Retrieve the name of the Full-Text Index (FTI).

Return Values

Return string pointer to FTI name or NULL on failure.

 

ctdbGetFTINbr

Get the number of an FTI in the FTI list (the Full Text Index counterpart of ctdbGetIndexNbr).

Return Values

Value Symbolic Constant Explanation
0 CTDBRET_OK Successful operation.

See Errors for a complete listing of valid c-tree Plus error values.

 

ctdbGetFTINbrByName

Declaration

COUNT ctdbDECL ctdbGetFTINbrByName(CTHANDLE Handle, cpTEXT name)

Description

Retrieve the index number given the index name.

  • Handle is a table handle
  • Name is a Full-Text Search Index name.

Return Values

Return the index number on success or -1 on error.

See Errors for a complete listing of valid FairCom DB error values.

 

ctdbGetFTIStatus

Declaration

ULONG ctdbDECL ctdbGetFTIStatus(CTHANDLE Handle)

Description

Retrieve the status of the index handle.

  • Handle [IN] - FTS handle.

The status of the index handle is a bit map describing one or more of the following:

  • CTDBFTI_OLD - Original value (no changes)
  • CTDBFTI_NEW - Index added
  • CTDBFTI_DEL - Original Index deleted

Return

Return the index handle status value.

See Errors for a complete listing of valid FairCom DB error values.

 

ctdbGetTableFTICount

Declaration

COUNT ctdbGetTableFTICount(CTHANDLE Handle)

Description

Retrieve the number of FTS indexes associated with the table.

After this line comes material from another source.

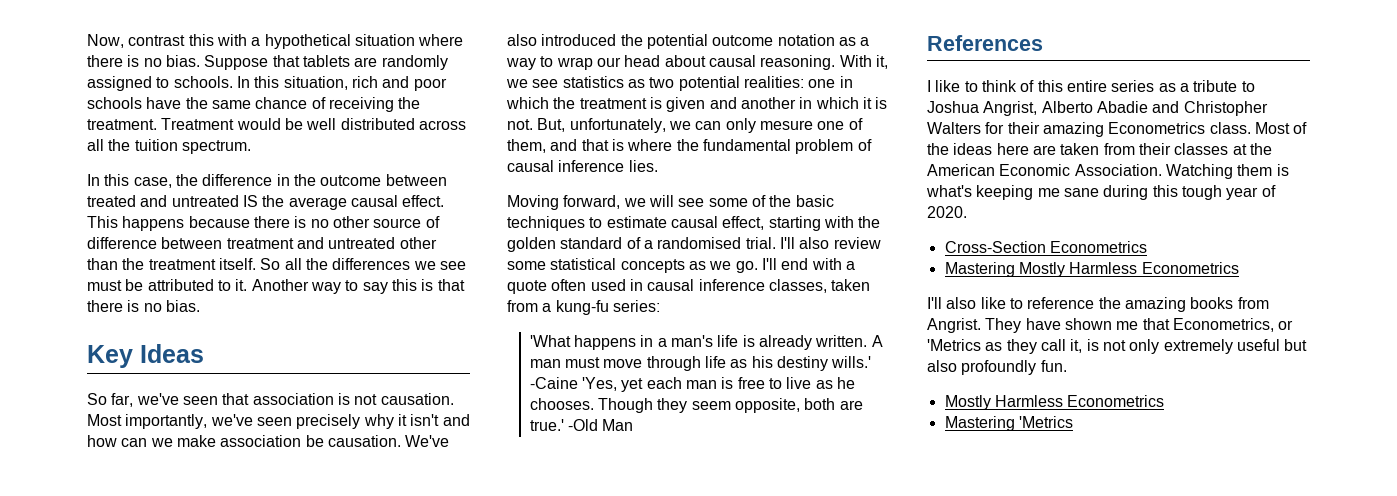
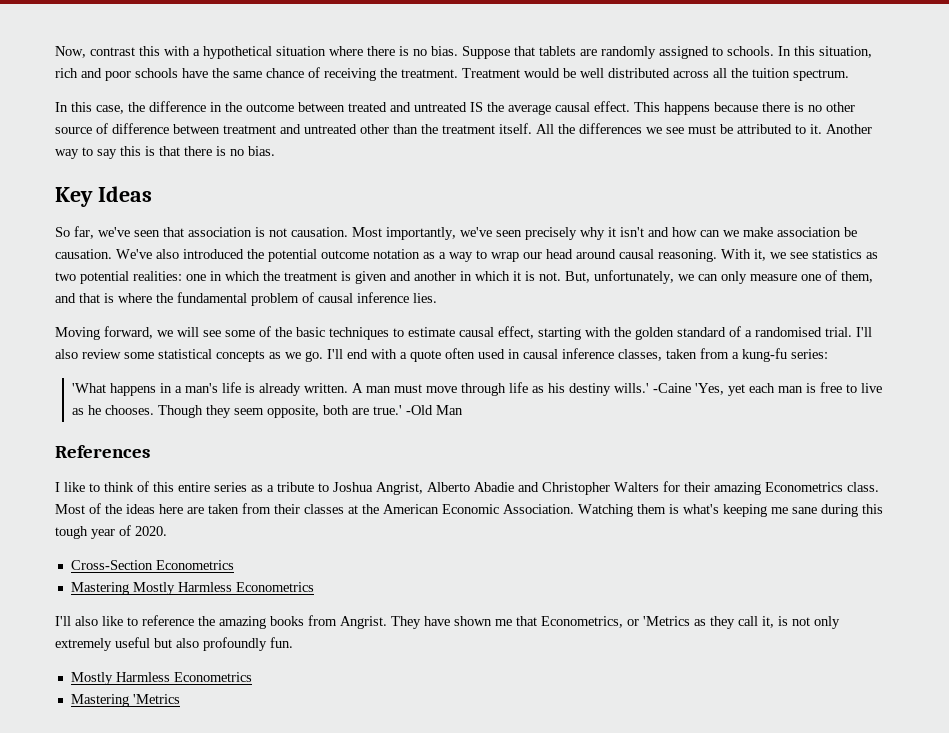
[260,258,302,270] So all -> [536,124,554,134] All
[664,55,706,67] about -> [576,249,616,259] around
[759,120,813,130] mesure -> [750,274,797,281] measure

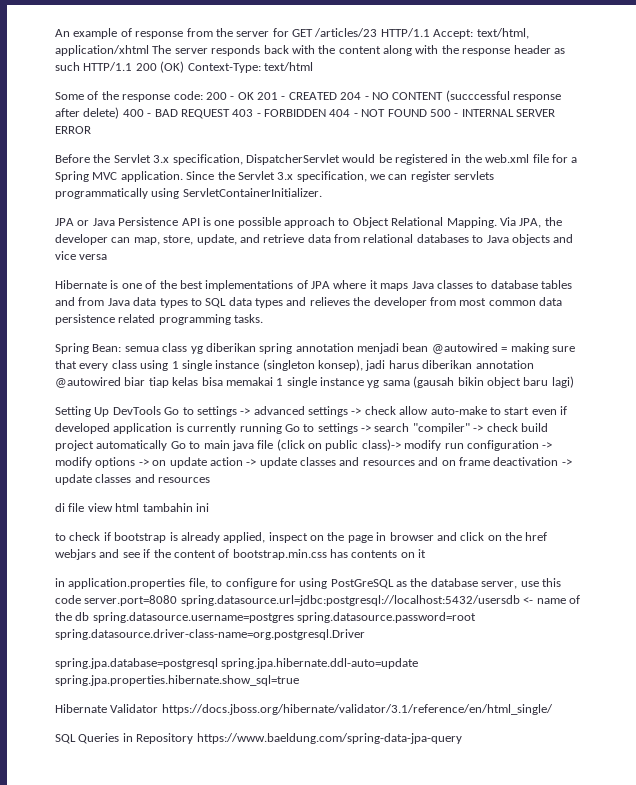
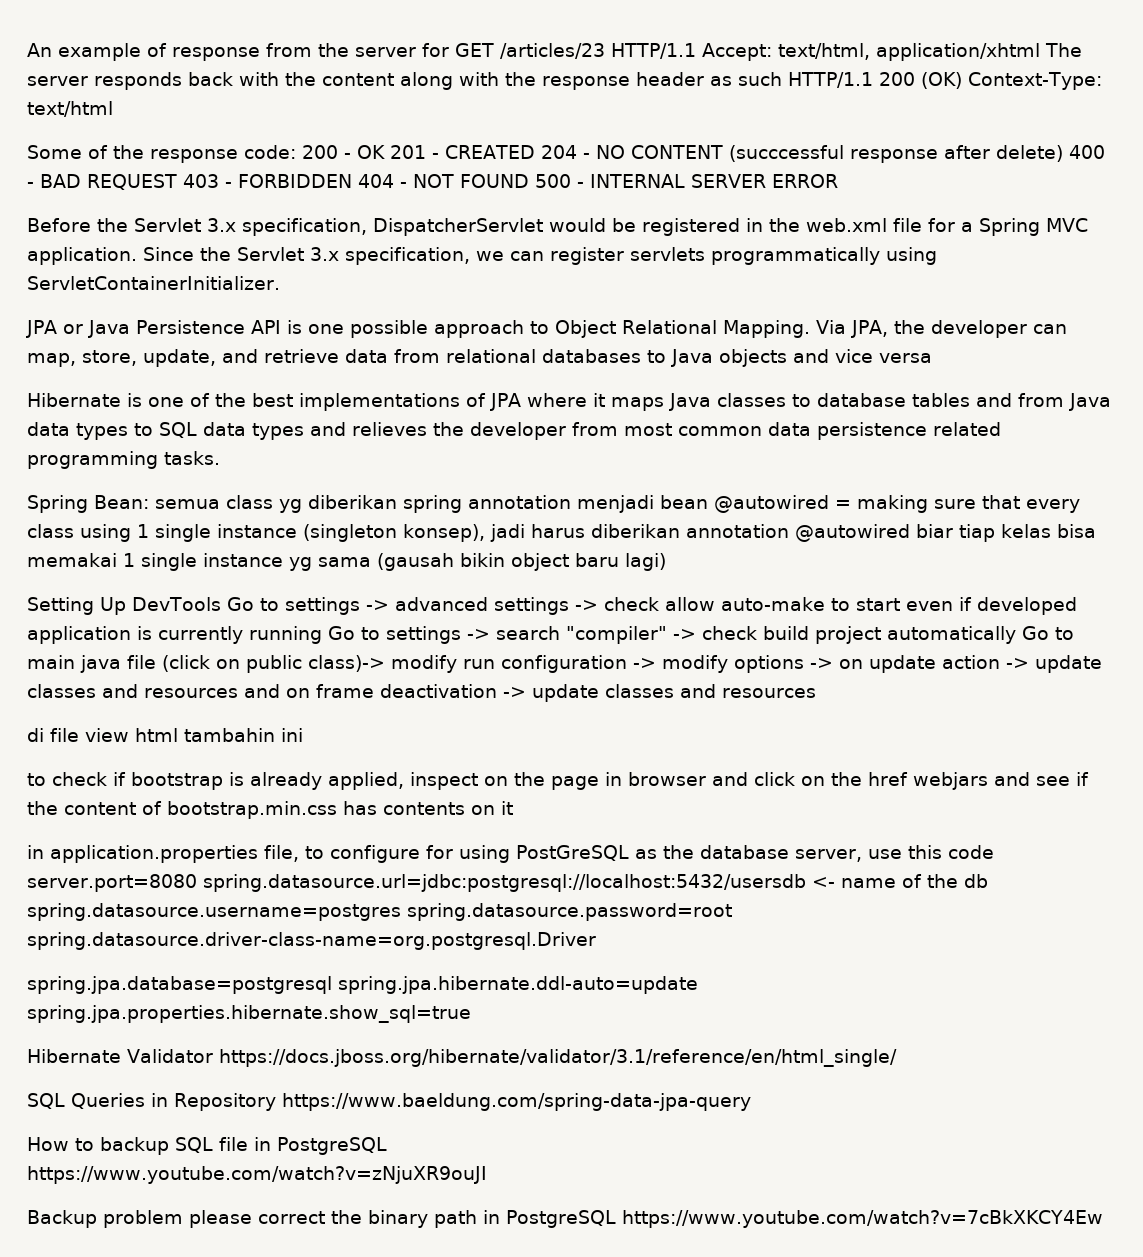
(462, 738) none -> [27,1137,387,1155] [27,1166,487,1184] [27,1210,1103,1228] // How to backup SQL file in PostgreSQL // https://www.youtube.com/watch?v=zNjuXR9ouJI // Backup problem please correct the binary path in PostgreSQL https://www.youtube.com/watch?v=7cBkXKCY4Ew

  • Handle is a table handle (CTDBTABLE)

Return Values

Return the number of indexes or -1 on error.

See Errors for a complete listing of valid FairCom DB error values.

 

ctdbIsFTSearchOn

Declaration

CTBOOL ctdbIsFTSearchOn(CTHANDLE Handle)

Description

Indicate if a Full-Text Search is active or not. A Full-Text Search is active after a successful call to ctdbITSearchOn(). A Full-Text Search can be switched off by calling ctdbFTSearchOff().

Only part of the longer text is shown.